Data supplied:
►

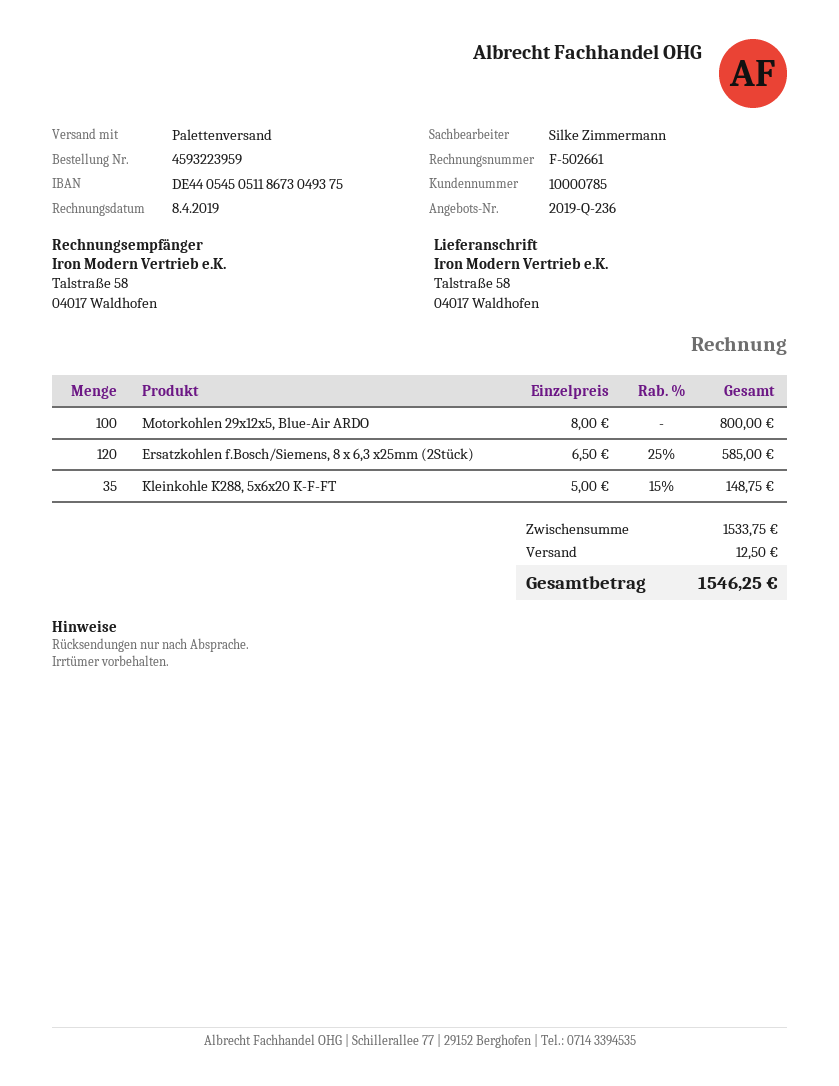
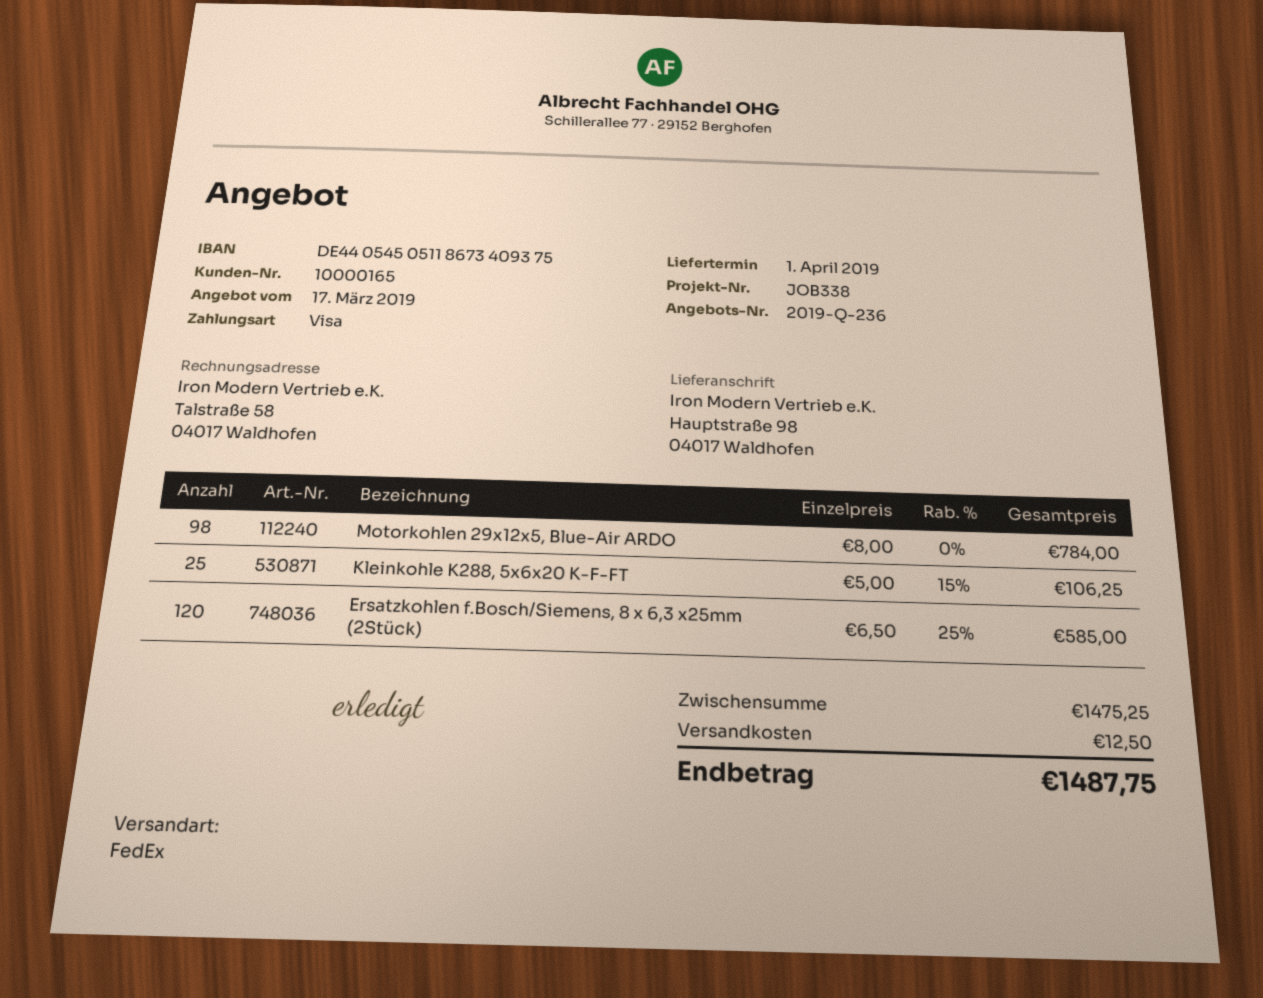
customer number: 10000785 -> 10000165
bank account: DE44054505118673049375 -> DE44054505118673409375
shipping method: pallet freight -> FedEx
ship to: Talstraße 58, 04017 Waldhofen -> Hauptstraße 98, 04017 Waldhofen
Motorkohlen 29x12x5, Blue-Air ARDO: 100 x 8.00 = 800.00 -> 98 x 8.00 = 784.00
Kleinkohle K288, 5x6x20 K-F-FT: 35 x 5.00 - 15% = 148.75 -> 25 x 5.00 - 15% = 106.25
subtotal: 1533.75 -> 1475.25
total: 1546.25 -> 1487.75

◄

About this exercise: Quote exactly the line containing "Motorkohlen 29x12x5, Blue-Air" and every later line through the end of the listing, and no other lines.

Answer space:
Motorkohlen 29x12x5, Blue-Air ARDO: 100 x 8.00 = 800.00 -> 98 x 8.00 = 784.00
Kleinkohle K288, 5x6x20 K-F-FT: 35 x 5.00 - 15% = 148.75 -> 25 x 5.00 - 15% = 106.25
subtotal: 1533.75 -> 1475.25
total: 1546.25 -> 1487.75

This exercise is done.